• **Problem requirements**
Could the entries below be reproduced exactly, with the images removed?

☆ ☆ ☆ ☆

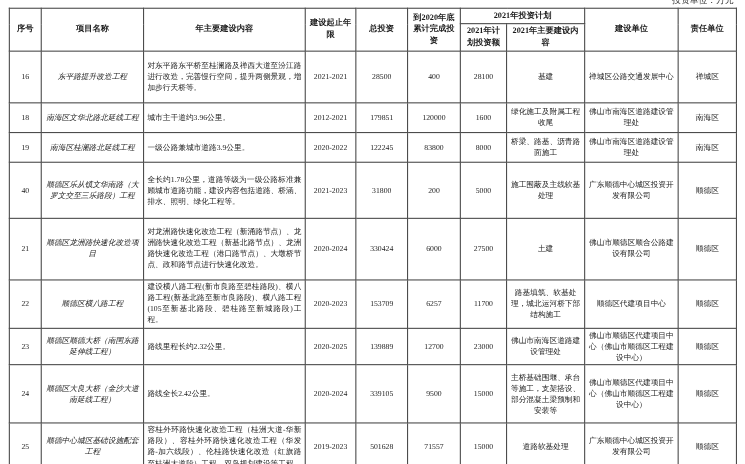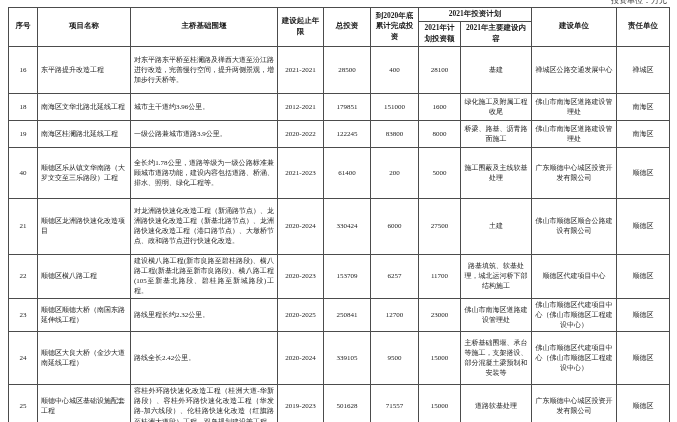"主桥基础围堰" th { text: 主桥基础围堰 -> 年主要建设内容 }
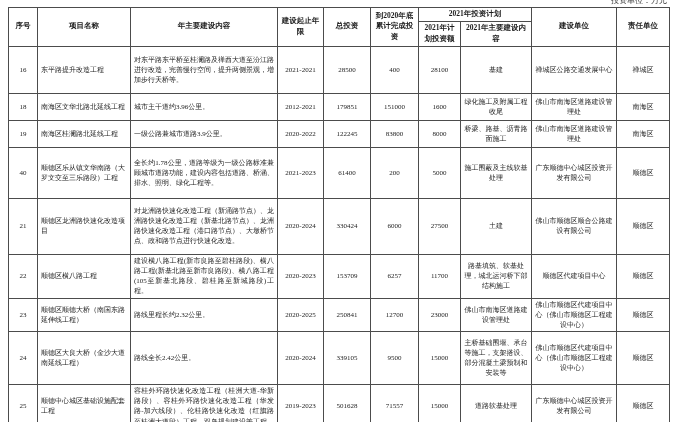"东平路提升改造工程" td.left { font-style: none -> italic; text-align: left -> center }
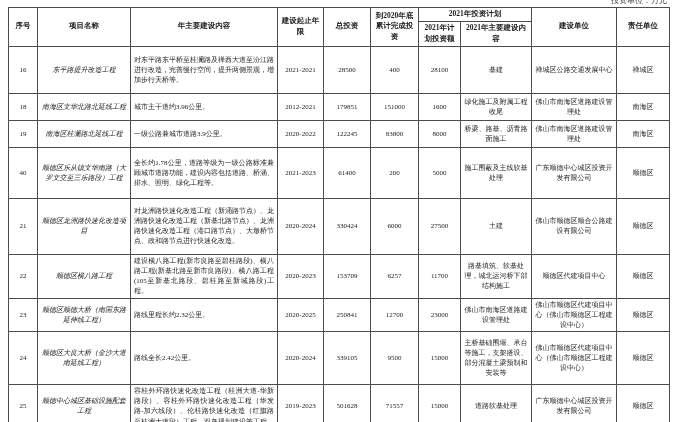"151000" td { text: 151000 -> 120000 }
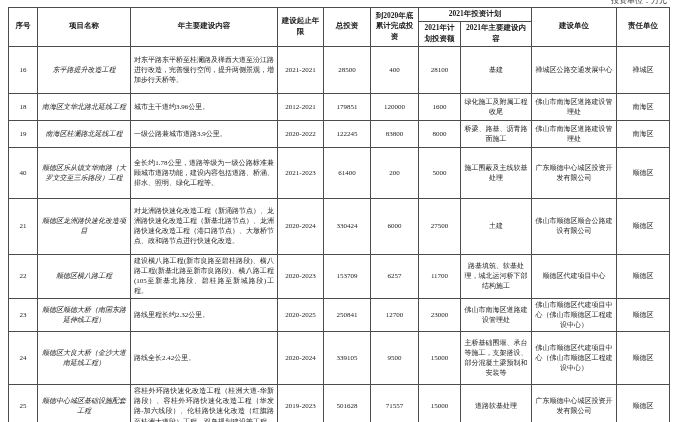"61400" td { text: 61400 -> 31800 }
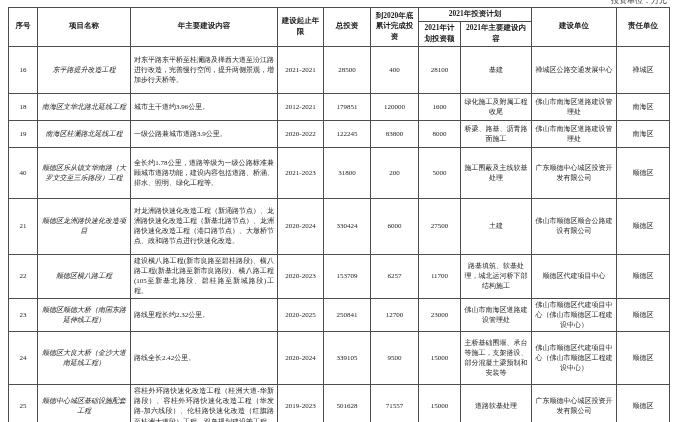"250841" td { text: 250841 -> 139889 }
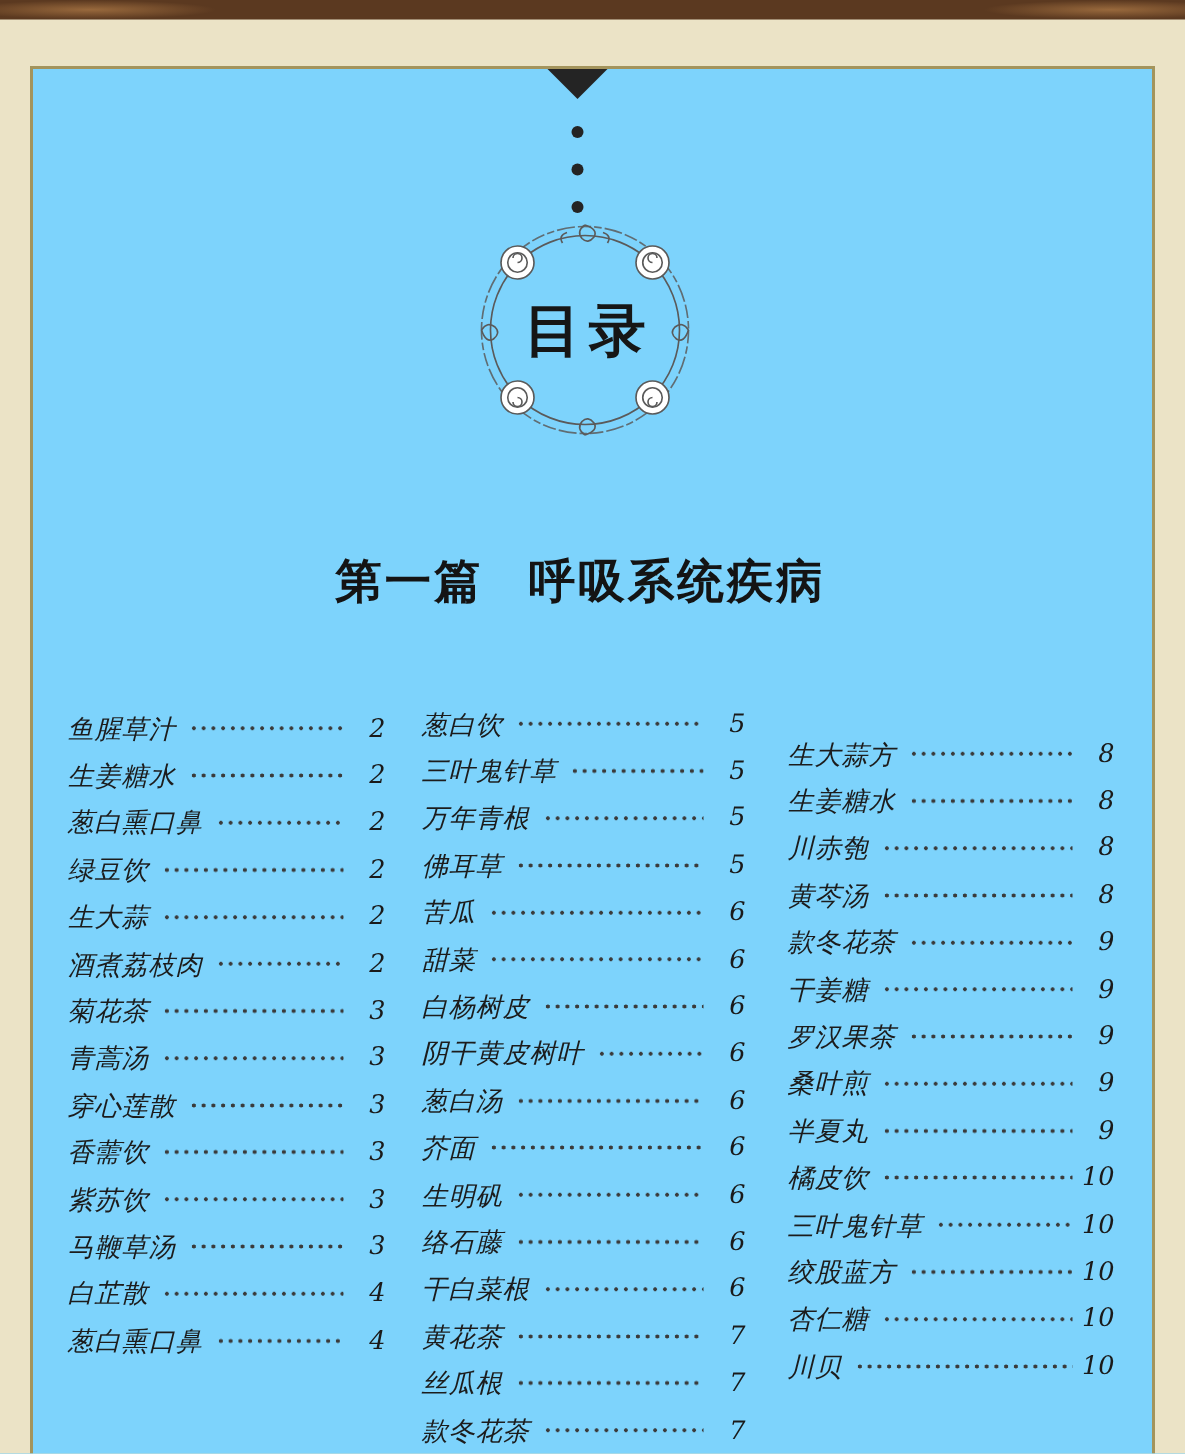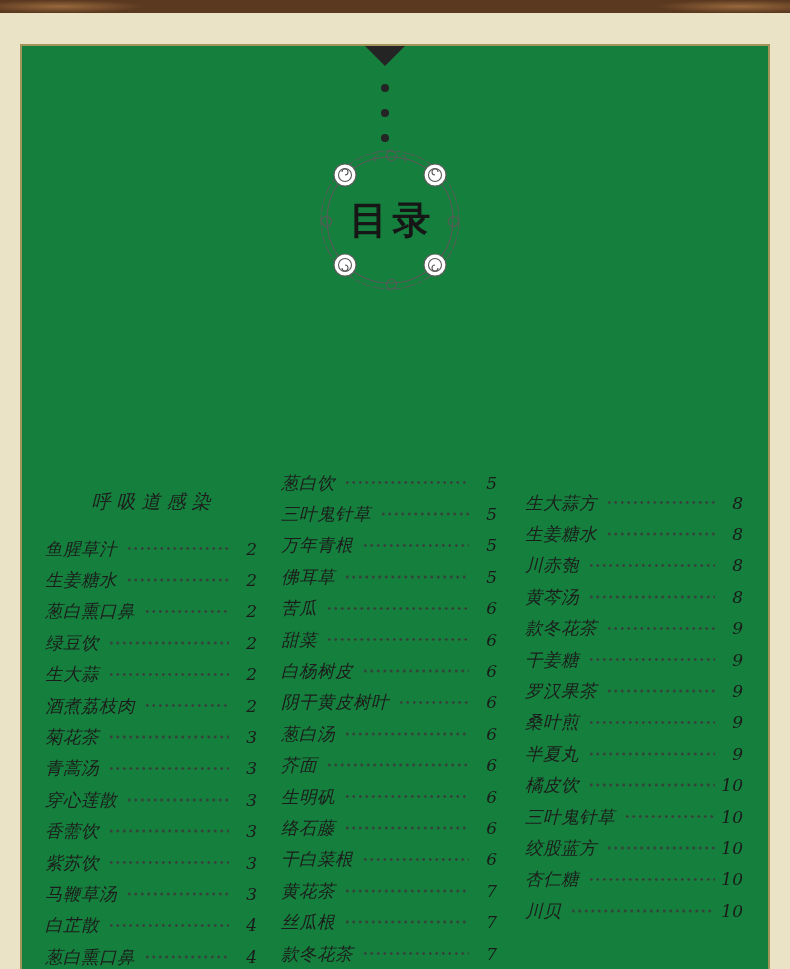"目录" .page { background: #15803d -> #7dd3fc }
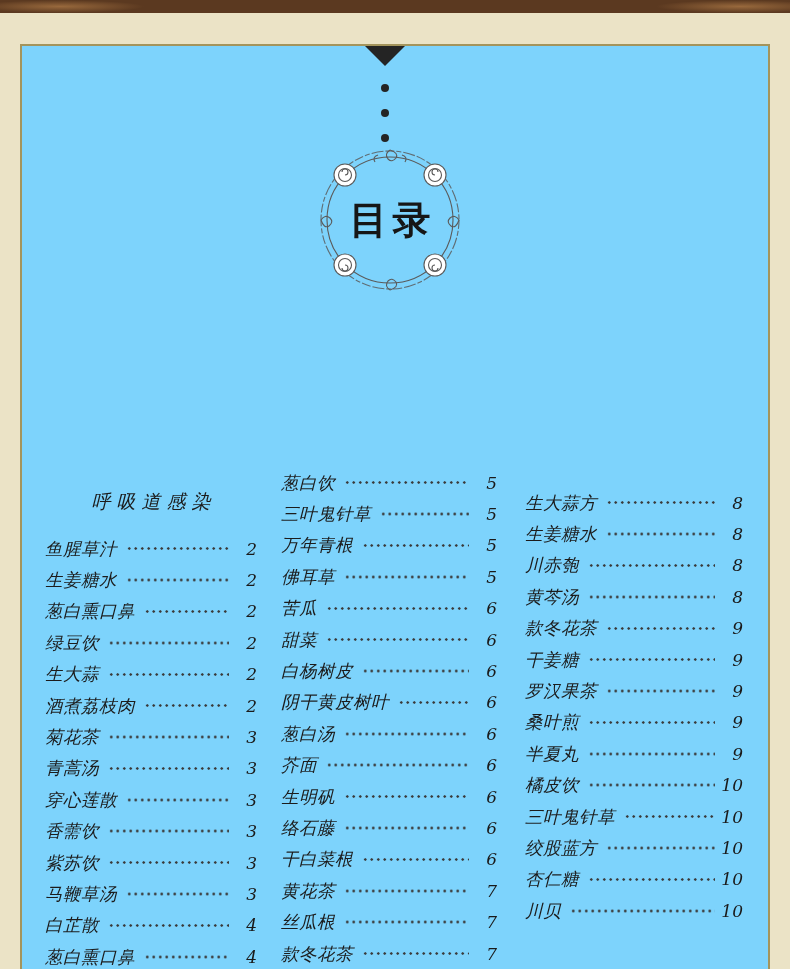"第一篇 呼吸系统疾病" div.part-heading { html: none -> <div> <span>第一篇</span><span>呼吸系统疾病</span> </div> }
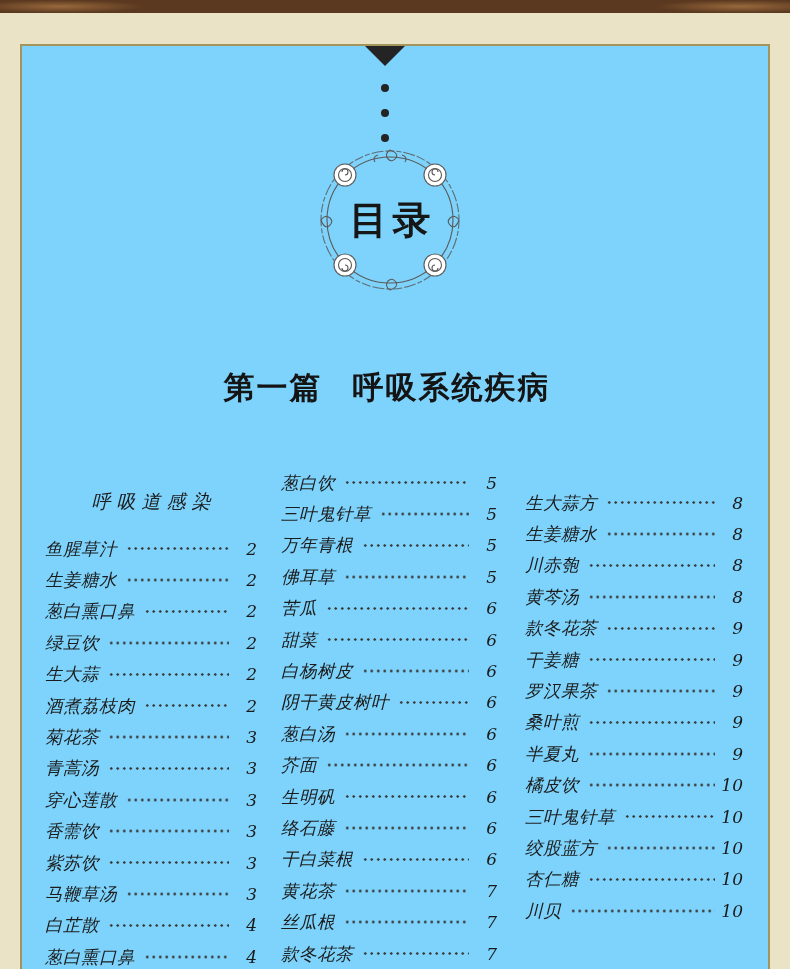"呼吸道感染" div.sec { html: <div>呼吸道感染</div> -> none }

☆ ☆ ☆ ☆

• **Task output**
"主桥基础围堰" th { text: 主桥基础围堰 -> 年主要建设内容 }
"东平路提升改造工程" td.left { font-style: none -> italic; text-align: left -> center }
"151000" td { text: 151000 -> 120000 }
"61400" td { text: 61400 -> 31800 }
"250841" td { text: 250841 -> 139889 }
"目录" .page { background: #15803d -> #7dd3fc }
"第一篇 呼吸系统疾病" div.part-heading { html: none -> <div> <span>第一篇</span><span>呼吸系统疾病</span> </div> }
"呼吸道感染" div.sec { html: <div>呼吸道感染</div> -> none }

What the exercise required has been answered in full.